Last Saturday, his brother Bill and his sister-in-law Pauline sat in the empty American Legion Hall under the model plane made by Pauline’s brother, Doug Peterson. Peterson’s love of making the model planes served him well in recreating the Tailwind model. With a little research on the Internet, he was able to get the markings of the plane correct, right down to the nose art of the Tailwind. That nose art featured the name Tailwind and a picture of a young woman with her skirt being lifted by a breeze.

At one point, Bill and Pauline Banta got a little quiet thinking of Bob’s sacrifice for his country so many years ago.

“He was just a small town boy who wanted to get into the Air Force,” Bill said of his older brother.

“Yes, he was just a farm boy from a big family,” Pauline added.

For his part, Bill Banta joined the Marines at the age of 16 in 1945 just as the war was ending in Japan. Another Banta brother also fought with the Marines in the south Pacific.

“It was a sense of duty,” Bill said remembering the times. “You had to do it. Everybody did it.”

As for their mother, “she never got over the loss of Robert,” Pauline said. “It was devastating.”

Pauline did note their mother did get some solace from one the survivors of the crash. The surviving member of the crew later assured her Robert did not suffer nor was his body badly mutilated. His fellow airman said it looked like he was asleep at the end.

Despite the great loss to the Banta family, Bill displayed an attitude so characteristic of those who lived through WWII. He was quick to note that many others served and sacrificed as well.

“Some lost more than that,” Bill said of his brother’s death in Germany.

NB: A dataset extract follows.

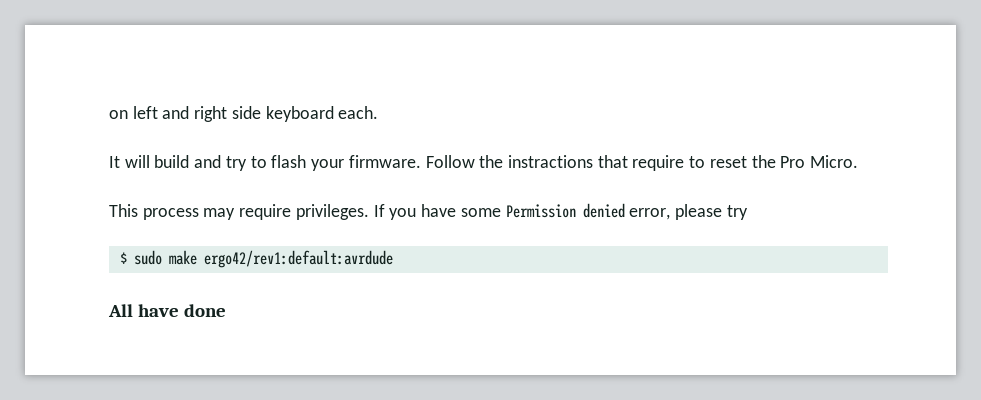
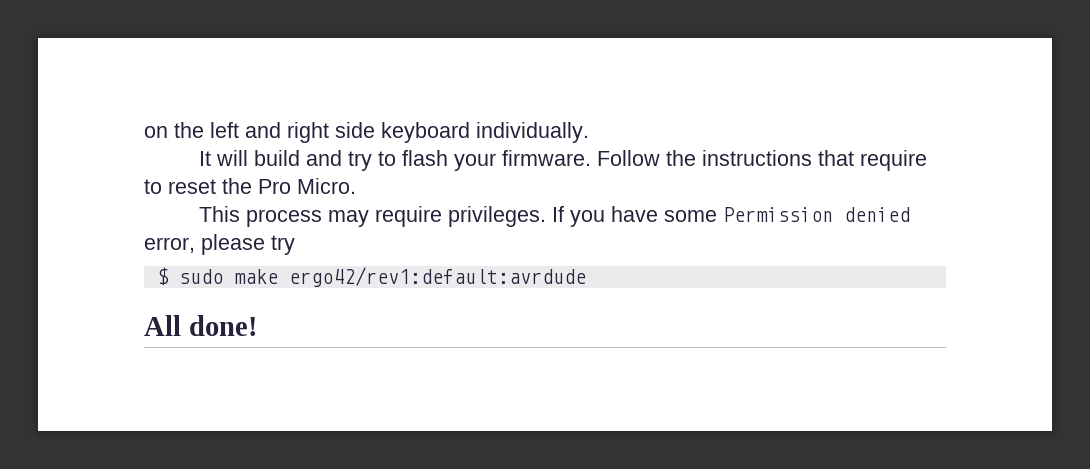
(128, 114) none -> [174,122,204,138] the
[338,106,379,119] each. -> [476,122,589,143] individually.
[507,155,593,168] instractions -> [701,150,812,166] instructions
[137,304,226,317] have done -> [188,315,257,336] done!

He recalled the story of the Sullivans, when five members of one family were killed when a ship went down in WWII.

“You know I’ve never really hated anyone,” Bill said at one point. “But, I hated, just hated, two people in this world. I hated Hitler and I hated Tojo.”

Then, Bill Banta paused to reflect on those times for just a moment in the Soldiers Grove American Legion Hall last Saturday.

“You know it would have been a much different world right now, if we hadn’t beaten Hitler,” Bill said.

So, when Veteran’s Day arrives next Tuesday, Nov. 11, think for a moment of Lieutenant Robert Banta, the farm boy from the big family, the small-town kid who wanted to join the Air Force. Remember the sacrifice made 70 years ago in a field in Germany and think for a moment of the sacrifice that so many from the area and across the country have made over the years. Please remember that on Veteran’s Day on Tuesday, Nov. 11.